Les bourdons sont les premiers insectes connus à « jouer »

Les bourdons européens menacent le bourdon endémique de Patagonie Crédits : Pixabay

Selon une étude inédite menée par l’Université Queen Mary de Londres, les bourdons sont capables de jouer. C’est la première fois qu’un tel comportement est observé chez un insecte, ajoutant aux preuves croissantes que ces animaux peuvent éprouver des « sentiments » positifs. Les détails de ces travaux sont publiés dans la revue Animal Behavior.

On pense que le jeu contribue au développement sain et au maintien des capacités cognitives et motrices d’un animal, ce qui peut par exemple se révéler bénéfique pour les stratégies de recherche de nourriture. Ces comportements ludiques sont également considérés comme un aspect important du bien-être animal.

Comment définir le « jeu » ?

Cinq critères ont été définis pour établir un cadre d’étude du phénomène du jeu entre les espèces. Tout d’abord, le jeu est reconnu comme un comportement qui n’est pas entièrement fonctionnel dans le contexte dans lequel il s’exprime et qui n’aboutit donc pas à un résultat évident, immédiat et adaptatif. Le comportement ne doit par exemple pas être engagé pour obtenir une récompense (par exemple de la nourriture), des compagnons ou un abri. Le jeu est également volontaire, spontané ou gratifiant en soi.

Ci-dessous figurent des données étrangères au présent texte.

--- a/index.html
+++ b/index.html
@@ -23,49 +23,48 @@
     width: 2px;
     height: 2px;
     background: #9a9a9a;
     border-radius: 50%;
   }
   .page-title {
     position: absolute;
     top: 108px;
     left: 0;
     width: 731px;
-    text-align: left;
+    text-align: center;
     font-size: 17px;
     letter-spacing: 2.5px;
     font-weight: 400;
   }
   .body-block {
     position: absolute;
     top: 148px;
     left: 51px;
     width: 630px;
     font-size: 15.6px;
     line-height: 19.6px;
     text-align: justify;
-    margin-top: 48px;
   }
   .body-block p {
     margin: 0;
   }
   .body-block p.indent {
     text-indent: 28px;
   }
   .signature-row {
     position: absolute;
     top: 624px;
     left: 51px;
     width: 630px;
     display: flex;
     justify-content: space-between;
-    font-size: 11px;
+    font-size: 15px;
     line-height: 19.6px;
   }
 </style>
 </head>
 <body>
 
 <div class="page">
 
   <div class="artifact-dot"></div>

Un comportement de jeu doit aussi différer d’un comportement immédiatement fonctionnel dans la forme. Autrement dit, les actions motrices du comportement doivent être différentes de celles utilisées par exemple lors de la recherche de nourriture ou de la tentative de s’accoupler. Enfin, jeu doit être répété et considéré comme un phénomène agréable (état détendu de l’animal).

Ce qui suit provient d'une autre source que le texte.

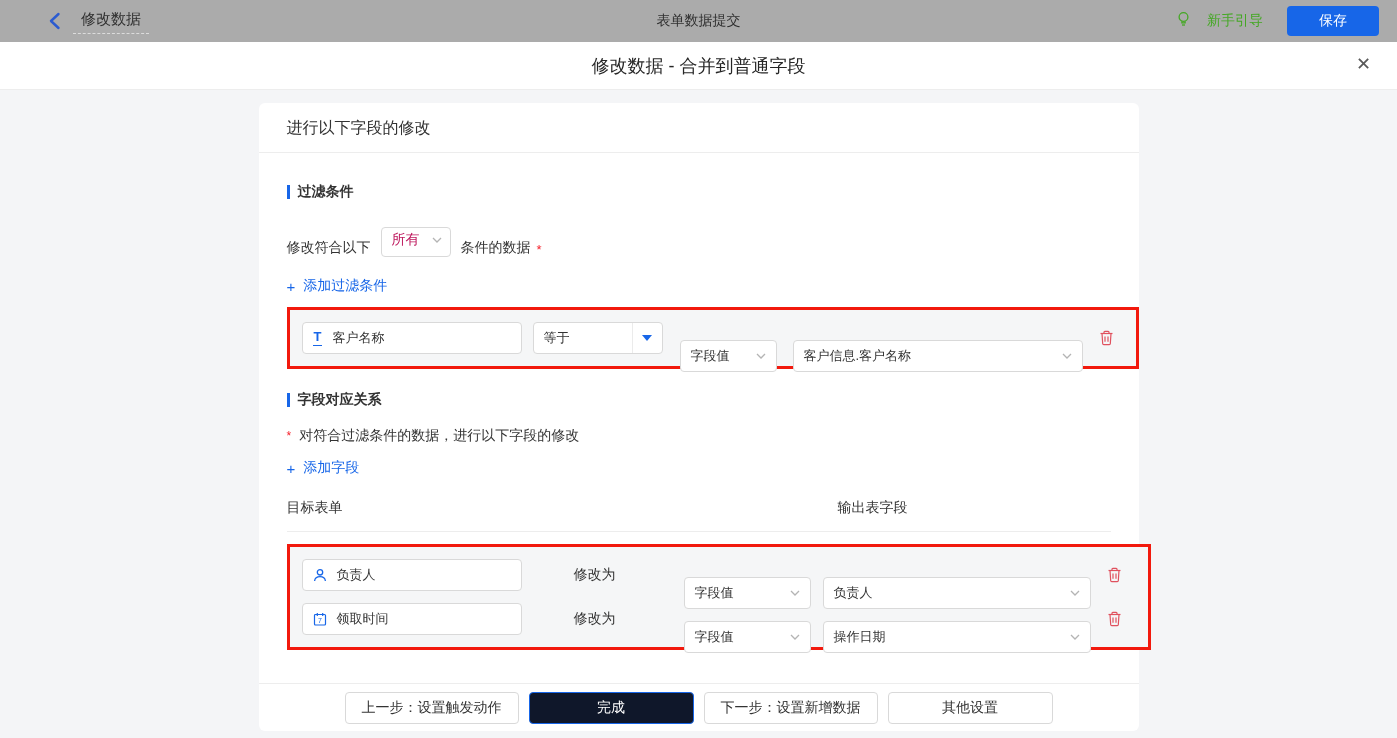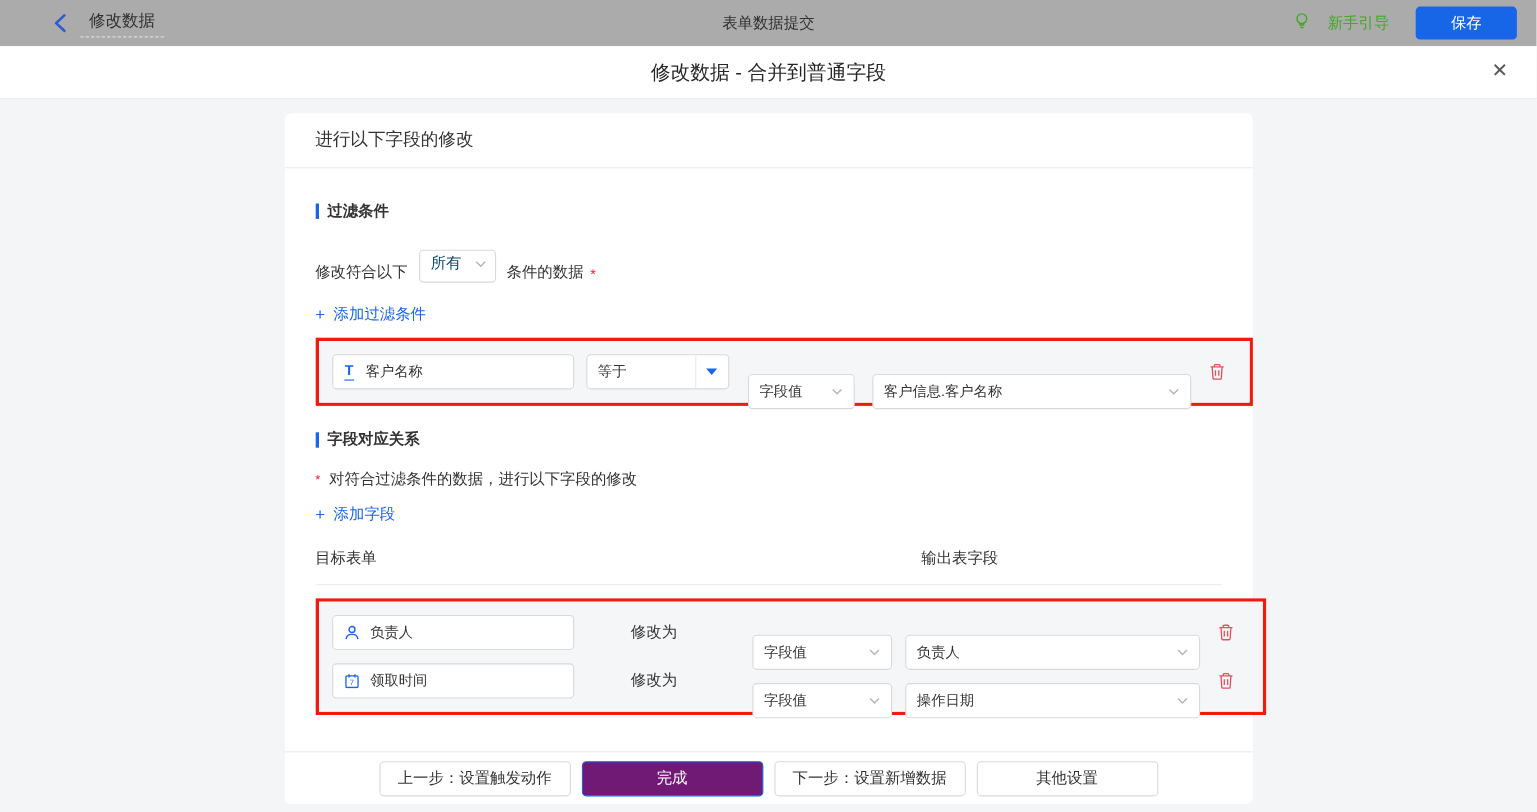--- a/index.html
+++ b/index.html
@@ -30,21 +30,21 @@
   .card-header { height:50px; line-height:50px; padding:0 28px; font-size:16px; color:#333;
     border-bottom:1px solid #ededed; }
   .card-content { flex:1; padding:30px 28px 0; }
 
   .section-title { display:flex; align-items:center; font-size:14px; font-weight:bold; color:#333; }
   .section-bar { width:3px; height:14px; background:#1766e8; margin-right:8px; }
 
   .match-row { margin-top:26px; display:flex; align-items:flex-end; font-size:14px; color:#333; }
   .mini-select { width:70px; height:30px; border:1px solid #d9d9d9; border-radius:4px; background:#fff;
     margin:0 10px; display:flex; align-items:center; justify-content:space-between; padding:0 8px 4px 10px;
-    font-size:14px; color:#0c4a6e; cursor:pointer; }
+    font-size:14px; color:#be185d; cursor:pointer; }
   .asterisk { color:#f5222d; margin-left:6px; font-size:13px; }
 
   .add-link { margin-top:20px; display:flex; align-items:center; gap:8px; color:#1766e8; font-size:14px;
     cursor:pointer; width:fit-content; }
   .add-plus { font-size:15px; }
 
   .anno-box { border:3px solid #f2190d; margin-top:12px; width:852px; }
   .anno-box.wide { width:864px; }
   .row-panel { background:#f5f6f7; padding:12px; }
   .row-panel .ctrl-row + .ctrl-row { margin-top:12px; }
@@ -81,21 +81,21 @@
   .col-output { position:absolute; left:551px; top:0; }
 
   .sec2 { margin-top:22px; }
   .add2 { margin-top:14px; }
 
   
   .card-footer { height:48px; border-top:1px solid #ededed; display:flex; align-items:center;
     justify-content:center; gap:10px; }
   .btn { height:32px; min-width:165px; padding:0 16px; background:#fff; border:1px solid #d9d9d9;
     border-radius:4px; font-size:14px; color:#333; cursor:pointer; font-family:inherit; }
-  .btn-primary { background:#701a75; border-color:#1766e8; color:#fff; }
+  .btn-primary { background:#0f172a; border-color:#1766e8; color:#fff; }
 </style>
 </head>
 <body>
 
 <div class="topbar">
   <div class="back-group">
     <span class="back-icon">
       <svg width="13" height="18" viewBox="0 0 13 18" fill="none">
         <polyline points="10.5,2 3,9 10.5,16" stroke="#2b5bd0" stroke-width="2.4" fill="none" stroke-linecap="round" stroke-linejoin="round"></polyline>
       </svg>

Par ailleurs, le comportement de jeu peut être séparé en trois grandes catégories : jeu social, locomoteur et d’objet. Le premier comprend des interactions ludiques entre animaux (jeu de combat par exemple). Le second implique des mouvements corporels intenses et soutenus (courir et sauter par exemple) sans qu’il y ait besoin apparent de le faire. Enfin, la troisième catégorie consiste en la manipulation d’objets inanimés pour le plaisir.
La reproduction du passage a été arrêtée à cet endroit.